Pearl shell, main prize

Pearl shell was the main prize. Changing fashions dictated fluctuating demand but generally there was world-wide interest in the shell as a raw material for buttons, combs and other articles. Pearls were a valuable by-product, but they were never a primary target. Between 1860 and 1880, slave-master-employers conscripted indigenous divers, including indigenous women, and forced them to work down to 12 metres as skindivers. Exposed to life-threatening risks that included sharks, bad weather and even their own bosses, they had a high death rate. By 1880, most of the shallow-water shell had been harvested. Hard-hat divers followed, with the obvious additional risk of the bends.

Pearl Masters-1870s

The Pearl Masters arrived in the 1870s and organised the work force. They began diving in Roebuck Bay and quickly established Broome as the pearl shell capital of the world.They sought the biggest pearl shell of them all, the prized Pinctada maxima, or oyster of the South Seas pearl.
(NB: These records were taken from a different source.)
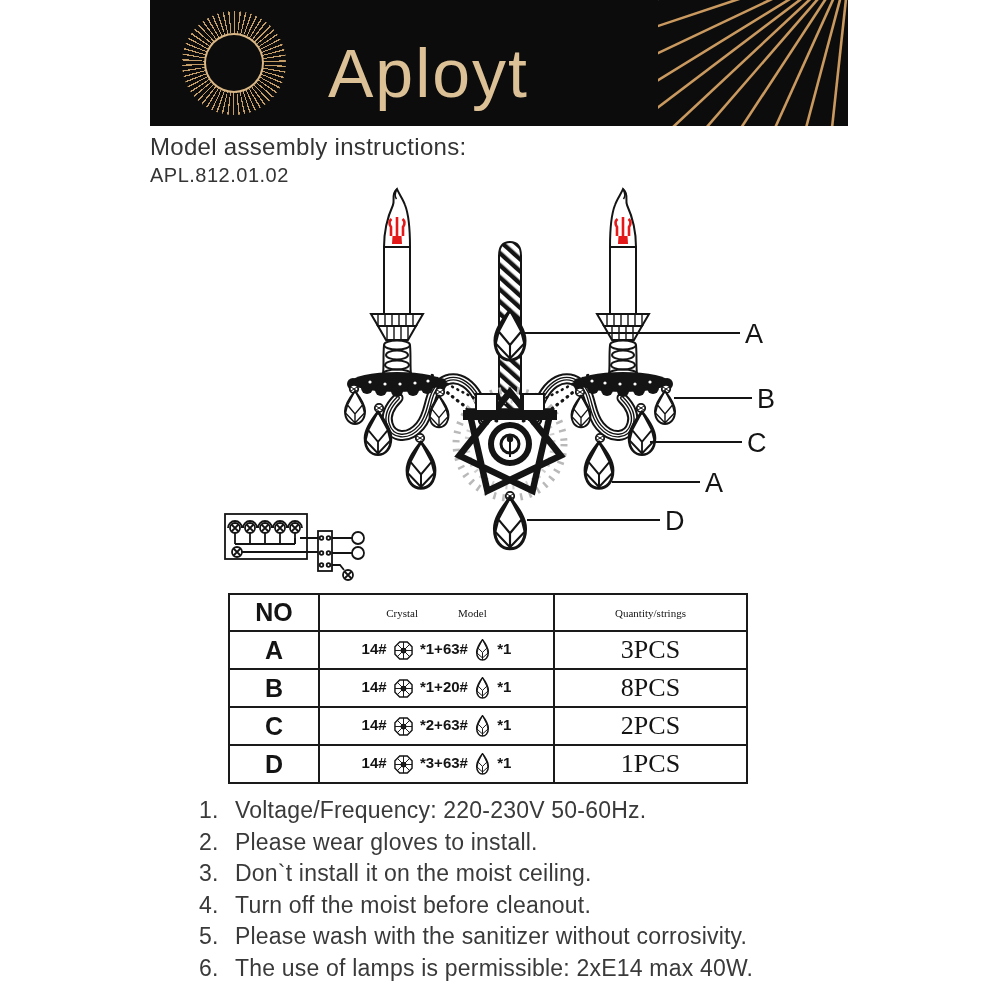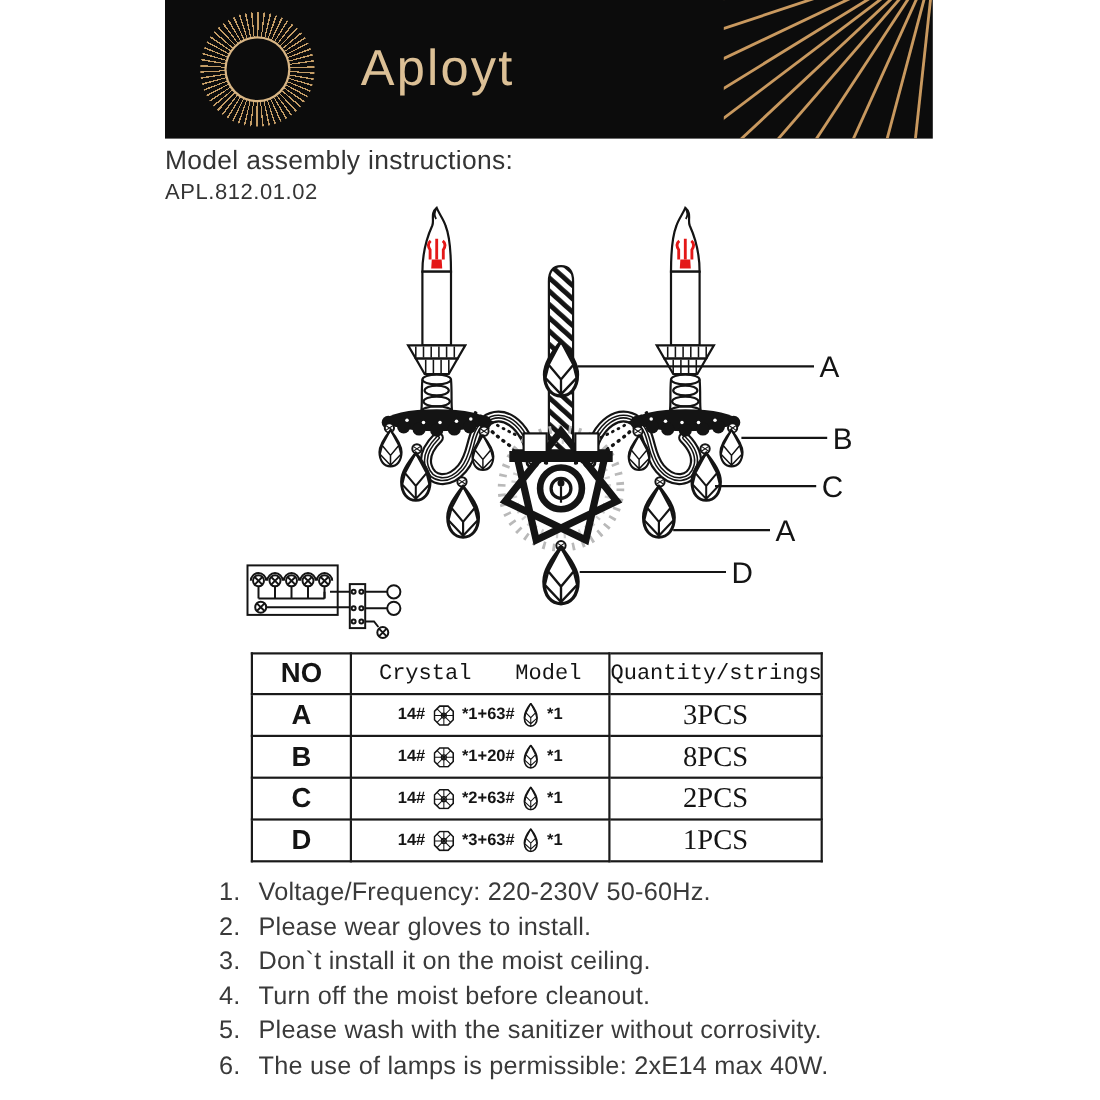--- a/index.html
+++ b/index.html
@@ -11,42 +11,42 @@
   .band{position:absolute;left:150px;top:0;width:698px;height:126px;background:#0c0c0c;overflow:hidden;}
   .logo-burst{
     position:absolute;left:32px;top:11px;width:104px;height:104px;border-radius:50%;
     background:repeating-conic-gradient(#c59d66 0deg 1.6deg, rgba(0,0,0,0) 1.6deg 6.2deg);
   }
   .logo-burst::after{
     content:"";position:absolute;left:24px;top:24px;width:56px;height:56px;border-radius:50%;
     background:#0c0c0c;box-shadow:0 0 0 2px #d9b685;
   }
   .brand{
-    position:absolute;left:178px;top:34px;font-size:46px;font-weight:300;color:#dcc096;
+    position:absolute;left:178px;top:34px;font-size:68px;font-weight:300;color:#dcc096;
     letter-spacing:2px;
   }
   .rays{position:absolute;right:0;top:0;}
   
   .title{position:absolute;left:150px;top:133px;width:698px;text-align:left;color:#343434;}
   .title .l1{font-size:24px;font-weight:500;letter-spacing:.3px;}
   .title .l2{font-size:20px;font-weight:500;margin-top:3px;letter-spacing:.5px;}
   
   .diagram{position:absolute;left:180px;top:186px;}
   .diagram text{font-family:"Liberation Sans",sans-serif;font-size:27px;font-weight:500;fill:#141414;}
   
   table.parts{
     position:absolute;left:228px;top:593px;border-collapse:collapse;table-layout:fixed;
     width:518px;
     border-radius:16px;
   }
   table.parts td,table.parts th{border:2px solid #1a1a1a;text-align:center;vertical-align:middle;padding:0;}
   col.c1{width:90px;}col.c2{width:235px;}col.c3{width:193px;}
   tr.hd{height:37px;}tr.rw{height:38px;}
   .th-no{font-size:25px;font-weight:700;font-family:"Liberation Sans",sans-serif;}
-  .th-mono{font-family:Liberation Mono, monospace;font-size:20px;font-weight:500;}
+  .th-mono{font-family:Liberation Serif, serif;font-size:11px;font-weight:500;}
   .hd .gap2{display:inline-block;width:40px;}
   .row-letter{font-size:25px;font-weight:700;}
   .spec{font-size:15px;font-weight:600;white-space:nowrap;margin-top:48px;}
   .spec svg{vertical-align:middle;margin:0 3px;}
   .qty{font-family:"Liberation Serif",serif;font-size:26px;}
   
   .instructions{position:absolute;left:199px;top:795px;width:640px;}
   .inst-item{display:flex;font-size:23px;color:#3a3a3a;line-height:31.5px;letter-spacing:.2px;}
   .inst-item .num{width:36px;flex:none;}
   .inst-item .txt{flex:1;}

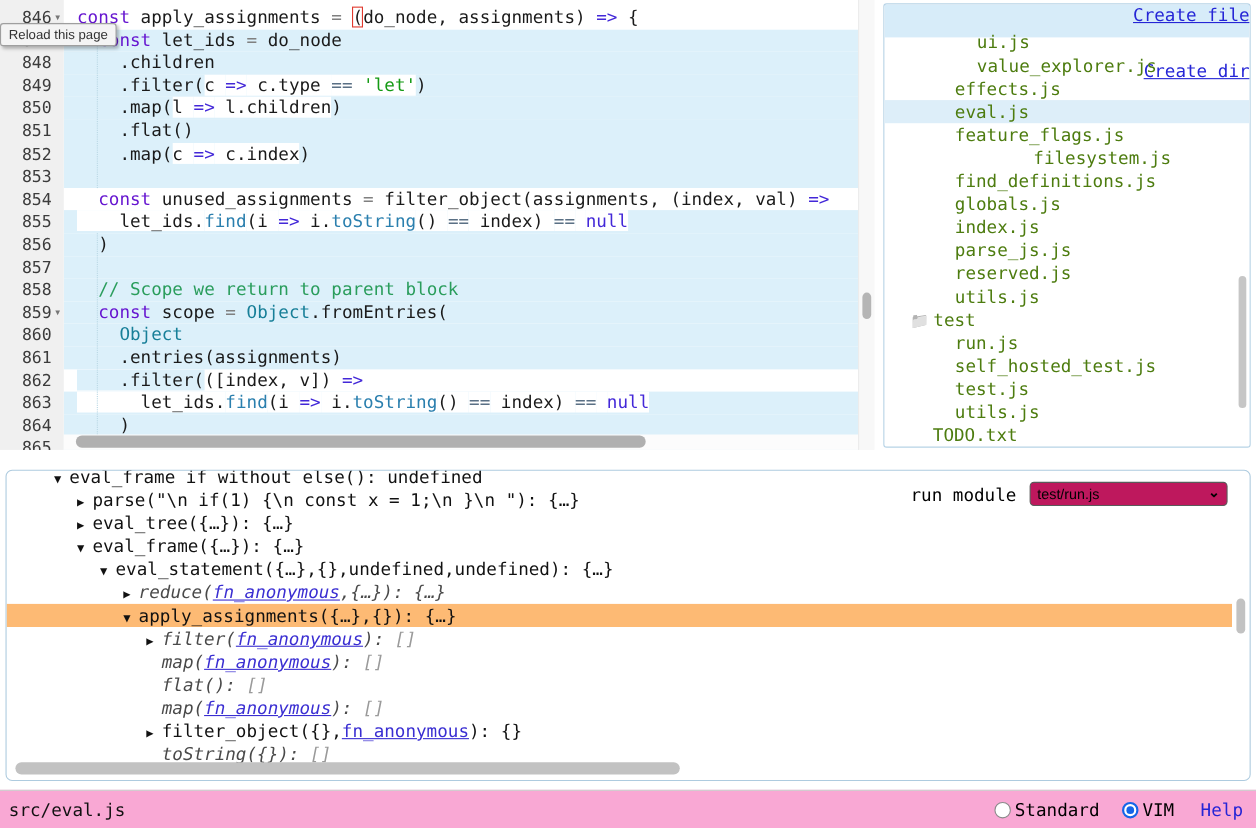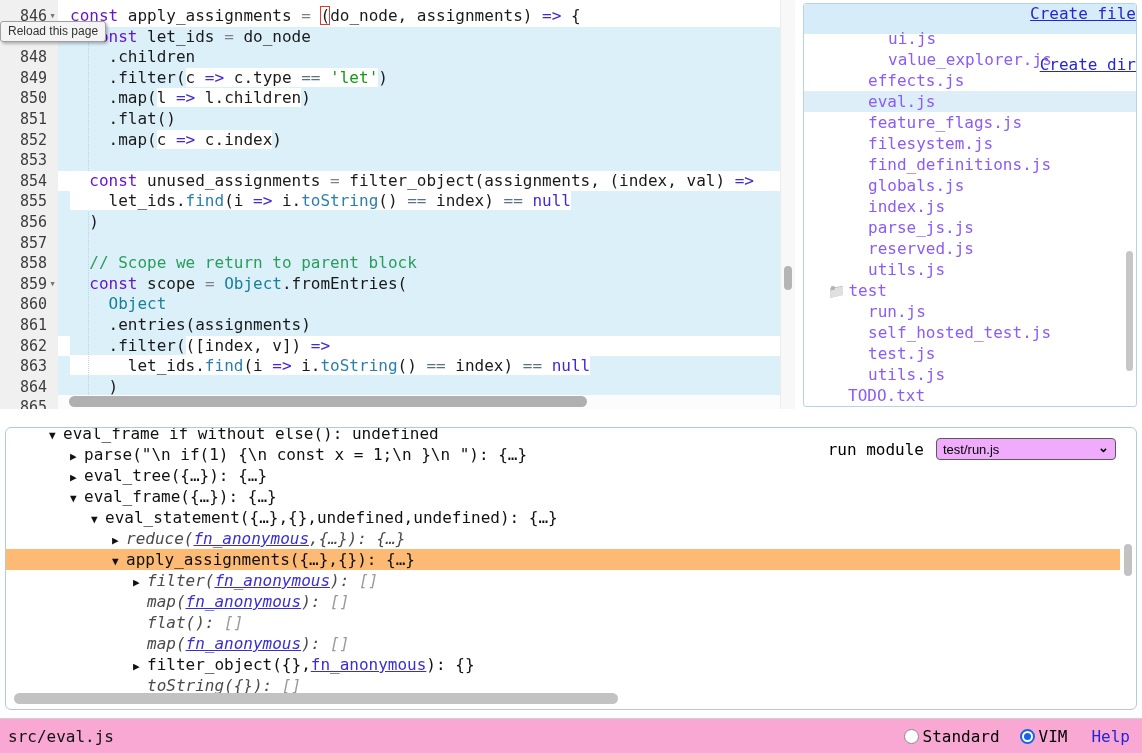--- a/index.html
+++ b/index.html
@@ -31,37 +31,37 @@
              font:12px "Liberation Sans", sans-serif; color:#333;
              box-shadow:2px 2px 3px rgba(0,0,0,.25); }
 
   
   #files { position:absolute; left:803px; top:3px; width:334px; height:404px; background:#fff;
            border:1px solid #b7d3e6; border-radius:3px; overflow:hidden; }
   #files-header { height:30px; background:#d7ecf9; display:flex; align-items:flex-end; padding-left:48px; gap:32px;
                   font-size:16px;flex-direction:column; }
   #files-header a { color:#2525d6; text-decoration:underline; cursor:pointer; }
   #file-list { padding-top:2px; }
-  .f-row { height:21px; line-height:21px; font-size:16px; color:#8b5cf6; white-space:pre; }
+  .f-row { height:21px; line-height:21px; font-size:16px; color:#4d7c0f; white-space:pre; }
   .f-row.sel { background:#ddeef9; }
   .f-icon { filter:grayscale(100%); font-size:14px; margin-right:3px; }
   #files-vthumb { position:absolute; right:3px; top:247px; width:7px; height:120px; background:#c6c6c6; border-radius:4px; }
 
   
   #pane { position:absolute; left:5px; top:427px; width:1132px; height:283px; background:#fff;
           border:1px solid #aecbdf; border-radius:6px; overflow:hidden; }
   #ct-rows { margin-top:-5px; padding-right:16px; }
   .ct-row { height:21px; line-height:21px; white-space:pre; font-size:16px; color:#111; }
   .ct-row.sel { background:#fdba74; }
   .ct-row.it { font-style:italic; color:#4a4a4a; }
   .ct-arrow { display:inline-block; width:14px; font-size:11px; color:#111; font-style:normal; }
   .ct-link { color:#3a2ed2; text-decoration:underline; }
   .ct-dim { color:#9a9a9a; }
   #run-module { position:absolute; top:10px; right:20px; display:flex; align-items:center; gap:12px; font-size:16px; }
-  #run-select { width:180px; height:22px; border:1px solid #5a5a5a; border-radius:4px; background:#f0abfc;
+  #run-select { width:180px; height:22px; border:1px solid #5a5a5a; border-radius:4px; background:#be185d;
                 display:flex; align-items:center; justify-content:space-between; padding:0 6px;
                 font:13px "Liberation Sans", sans-serif; cursor:pointer; }
   #run-select .chev { font-weight:bold; font-size:13px; margin-top:-4px; }
   #pane-vthumb { position:absolute; right:4px; top:116px; width:8px; height:32px; background:#c2c2c2; border-radius:4px; }
   #pane-hthumb { position:absolute; left:8px; bottom:5px; width:604px; height:11px; background:#c2c2c2; border-radius:6px; }
 
   
   #statusbar { position:absolute; left:0; top:718px; width:1142px; height:35px; background:#f9a8d4;
                border-top:1px solid #cfcfcf; display:flex; align-items:center; font-size:16px; }
   #status-path { margin-left:8px; color:#111; }
@@ -196,21 +196,21 @@
   <div id="files-header">
     <a>Create file</a>
     <a>Create dir</a>
   </div>
   <div id="file-list">
       <div class="f-row" style="padding-left: 84px; margin-top: -8px;"><span>ui.js</span></div>
       <div class="f-row" style="padding-left: 84px;"><span>value_explorer.js</span></div>
       <div class="f-row" style="padding-left: 64px;"><span>effects.js</span></div>
       <div class="f-row sel" style="padding-left: 64px;"><span>eval.js</span></div>
       <div class="f-row" style="padding-left: 64px;"><span>feature_flags.js</span></div>
-      <div class="f-row" style="padding-left: 64px;"><span>filesystem.js</span></div>
+      <div class="f-row" style="padding-left: 64px; text-align: center;"><span>filesystem.js</span></div>
       <div class="f-row" style="padding-left: 64px;"><span>find_definitions.js</span></div>
       <div class="f-row" style="padding-left: 64px;"><span>globals.js</span></div>
       <div class="f-row" style="padding-left: 64px;"><span>index.js</span></div>
       <div class="f-row" style="padding-left: 64px;"><span>parse_js.js</span></div>
       <div class="f-row" style="padding-left: 64px;"><span>reserved.js</span></div>
       <div class="f-row" style="padding-left: 64px;"><span>utils.js</span></div>
       <div class="f-row" style="padding-left: 24px;"><span class="f-icon">📁</span><span>test</span></div>
       <div class="f-row" style="padding-left: 64px;"><span>run.js</span></div>
       <div class="f-row" style="padding-left: 64px;"><span>self_hosted_test.js</span></div>
       <div class="f-row" style="padding-left: 64px;"><span>test.js</span></div>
This huge bivalve, known to the aborigines for centuries, was discovered by Europeans in 1861 and found in abundance in shallow water in the Kimberley area. The industry advanced by fits and starts but gradually expanded until about 1914. After three devastating cyclones, in 1908, 1910 and especially 1912, the industry later collapsed as fit men went off to fight in the war. There was a slow and erratic post-WW I recovery, then the Pacific War brought the industry to a complete stop.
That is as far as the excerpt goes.